*** Opening of Given entries ***
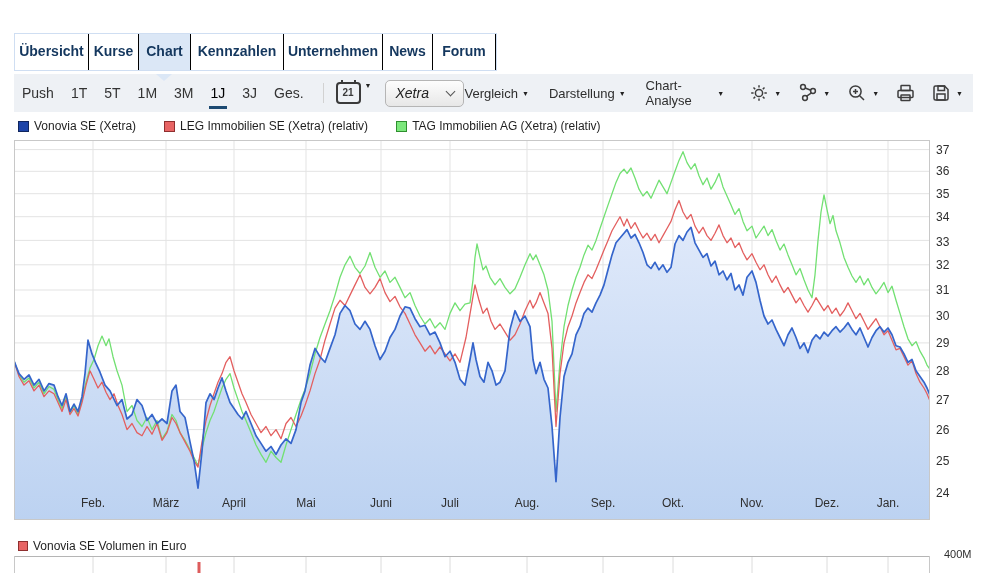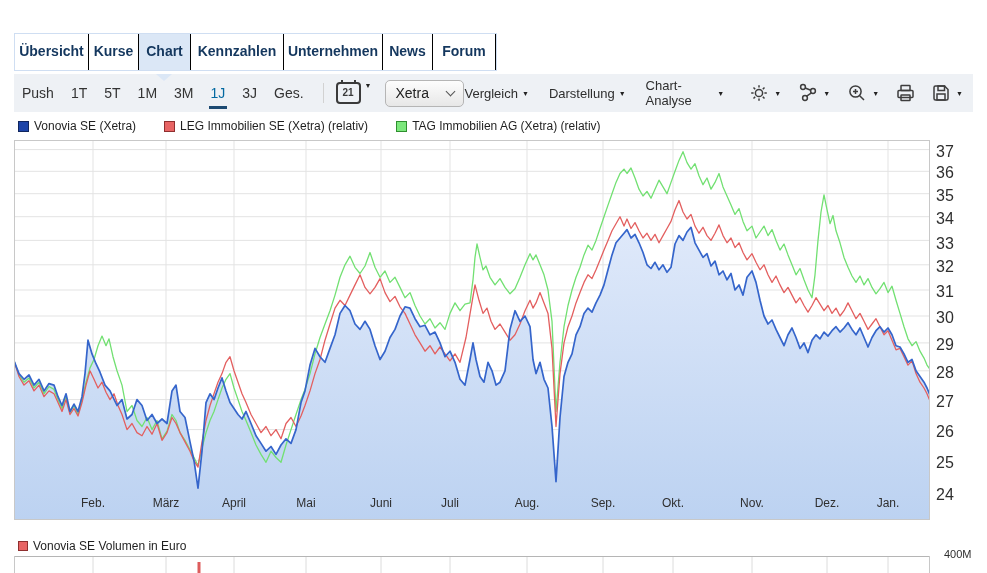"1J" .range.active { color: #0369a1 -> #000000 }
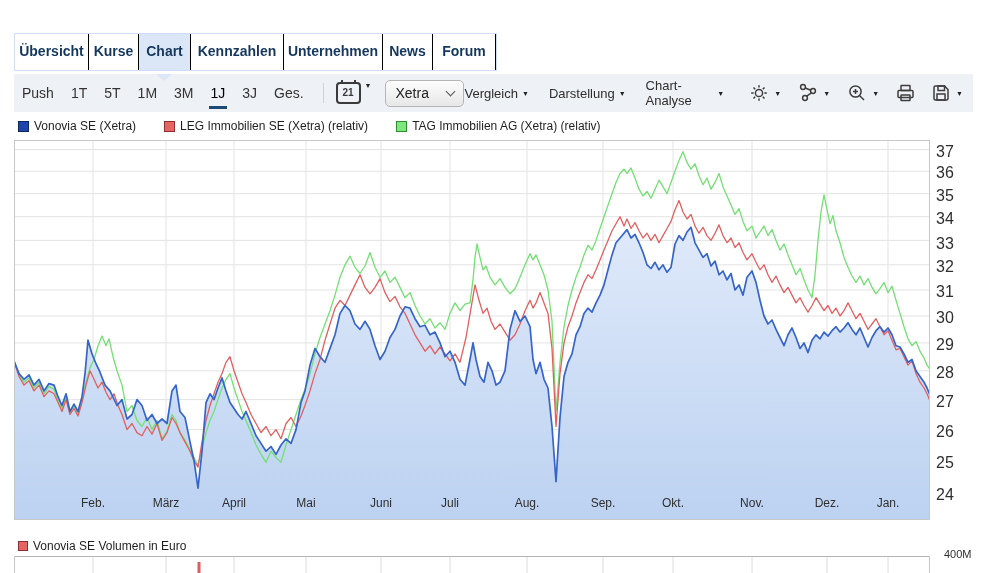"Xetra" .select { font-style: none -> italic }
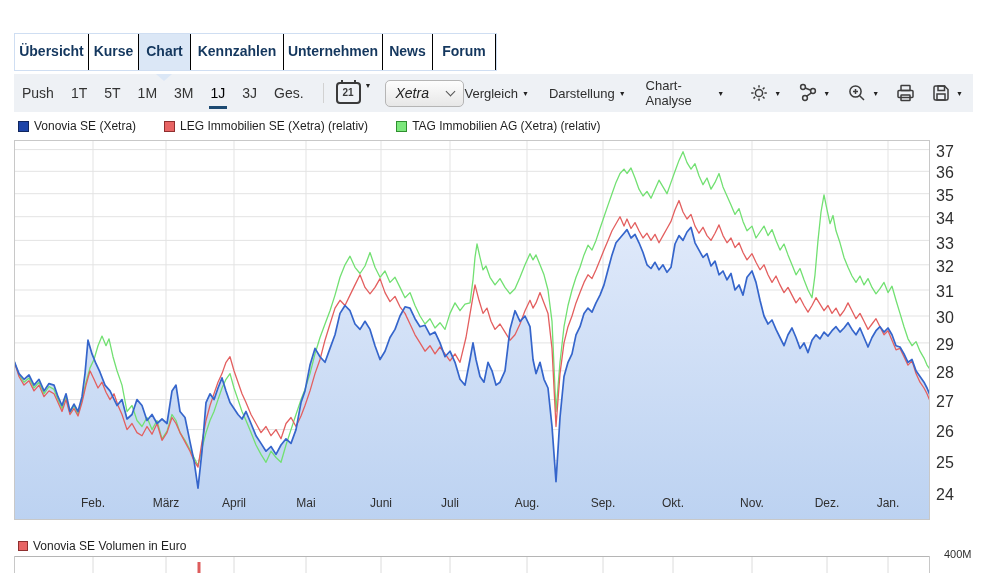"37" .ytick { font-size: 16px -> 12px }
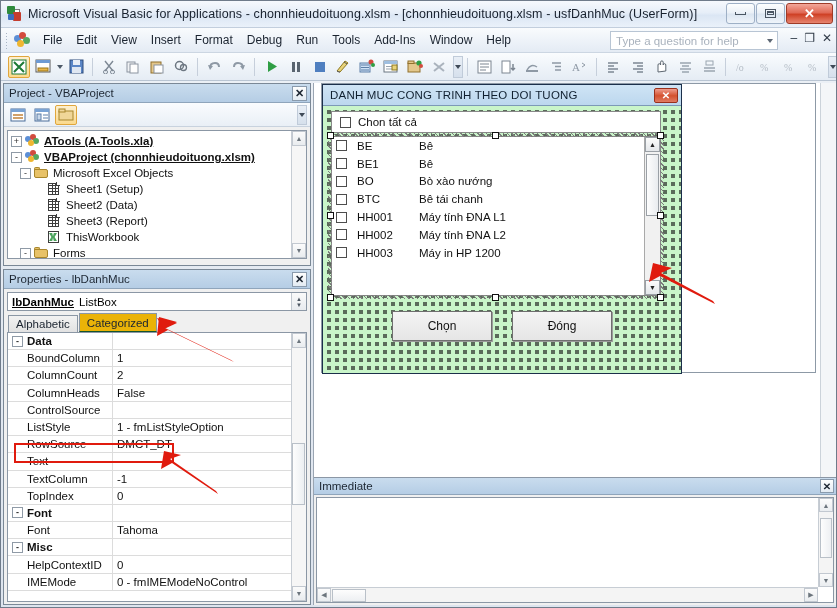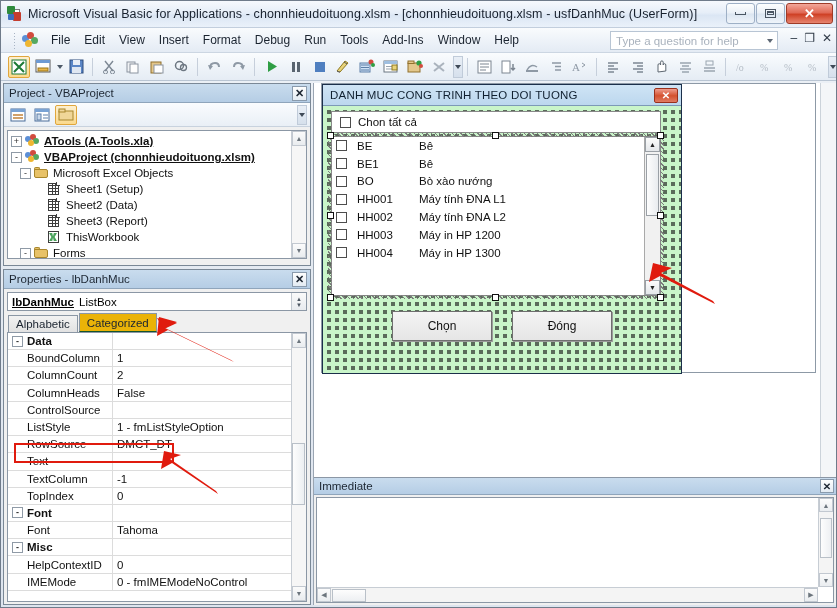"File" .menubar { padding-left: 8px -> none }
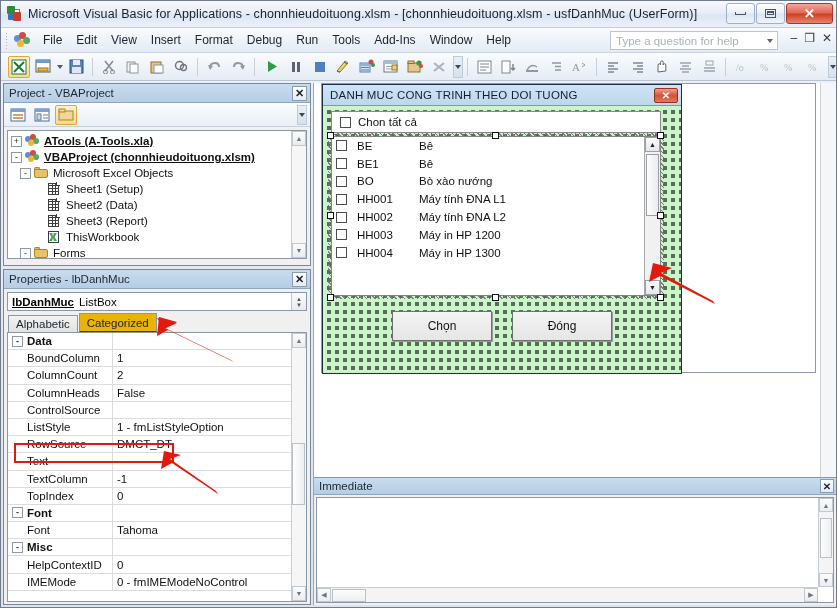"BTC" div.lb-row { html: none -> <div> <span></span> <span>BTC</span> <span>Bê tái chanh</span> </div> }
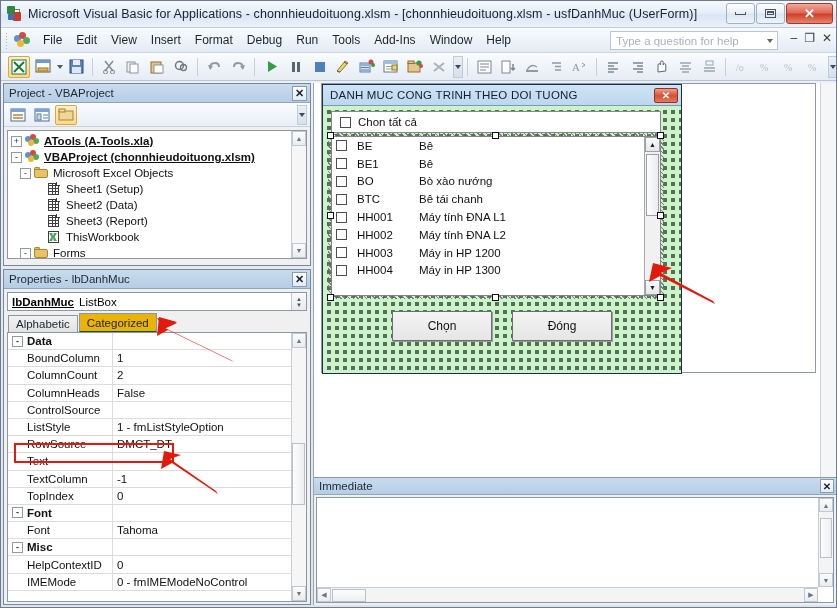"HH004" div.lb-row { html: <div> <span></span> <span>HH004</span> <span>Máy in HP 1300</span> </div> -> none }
*** Close of Given entries ***
- [Your goal]:
Please leave out the pictures while you copy exactly the lines from the one containing "font-style: none ->" through the end of the records.

- [Task solution]:
"Xetra" .select { font-style: none -> italic }
"37" .ytick { font-size: 16px -> 12px }
"File" .menubar { padding-left: 8px -> none }
"BTC" div.lb-row { html: none -> <div> <span></span> <span>BTC</span> <span>Bê tái chanh</span> </div> }
"HH004" div.lb-row { html: <div> <span></span> <span>HH004</span> <span>Máy in HP 1300</span> </div> -> none }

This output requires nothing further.